-- Opening Marker --
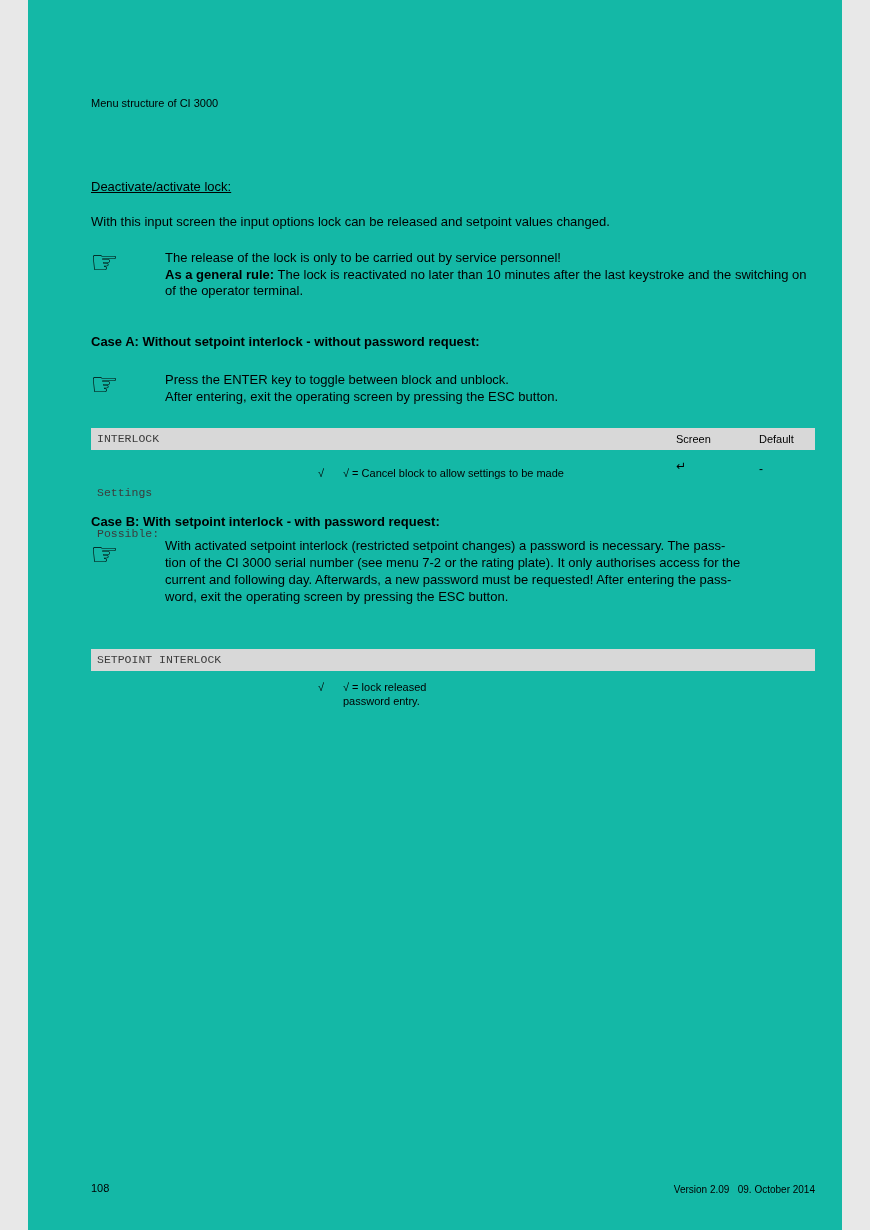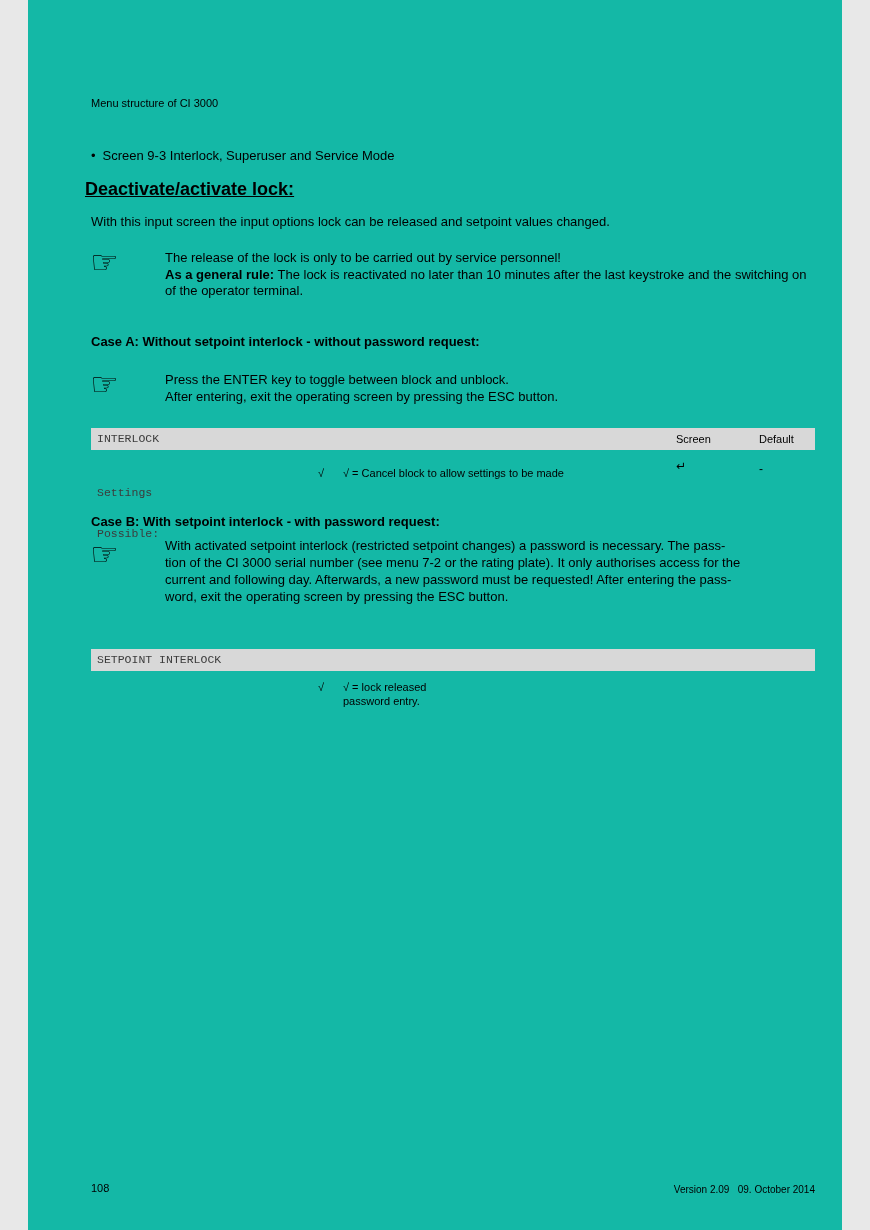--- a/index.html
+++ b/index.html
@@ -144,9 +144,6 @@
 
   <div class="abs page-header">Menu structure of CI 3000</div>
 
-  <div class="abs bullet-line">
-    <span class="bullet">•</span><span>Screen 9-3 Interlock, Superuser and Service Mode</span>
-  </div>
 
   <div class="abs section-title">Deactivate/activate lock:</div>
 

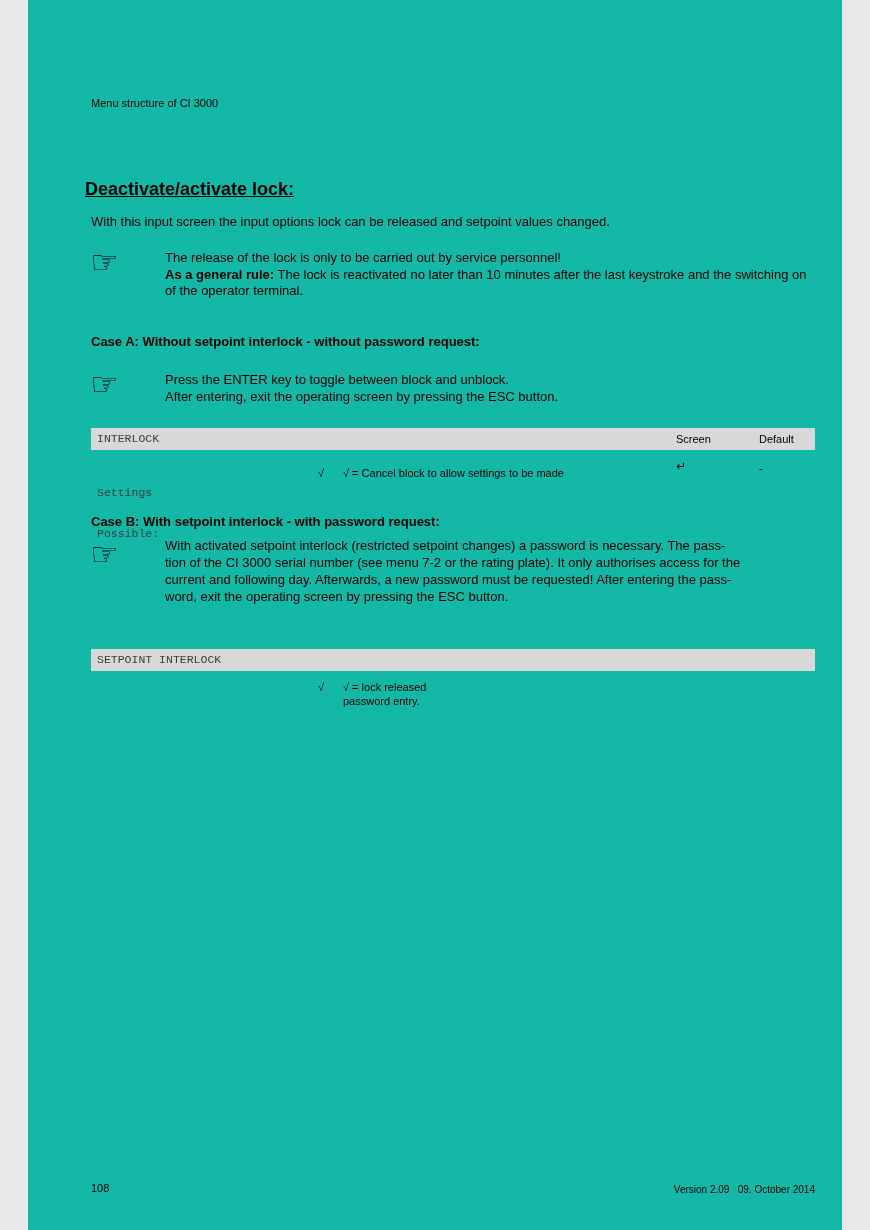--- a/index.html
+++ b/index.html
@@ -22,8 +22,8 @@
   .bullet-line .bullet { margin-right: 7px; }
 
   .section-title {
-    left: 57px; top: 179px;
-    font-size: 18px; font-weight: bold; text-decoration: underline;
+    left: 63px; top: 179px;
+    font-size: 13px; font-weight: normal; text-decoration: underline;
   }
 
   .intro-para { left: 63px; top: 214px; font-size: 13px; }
-- Closing Marker --
### What you have to do
Return, from the material above, each line holding the string "weight".

### Exercise response
-    font-size: 18px; font-weight: bold; text-decoration: underline;
+    font-size: 13px; font-weight: normal; text-decoration: underline;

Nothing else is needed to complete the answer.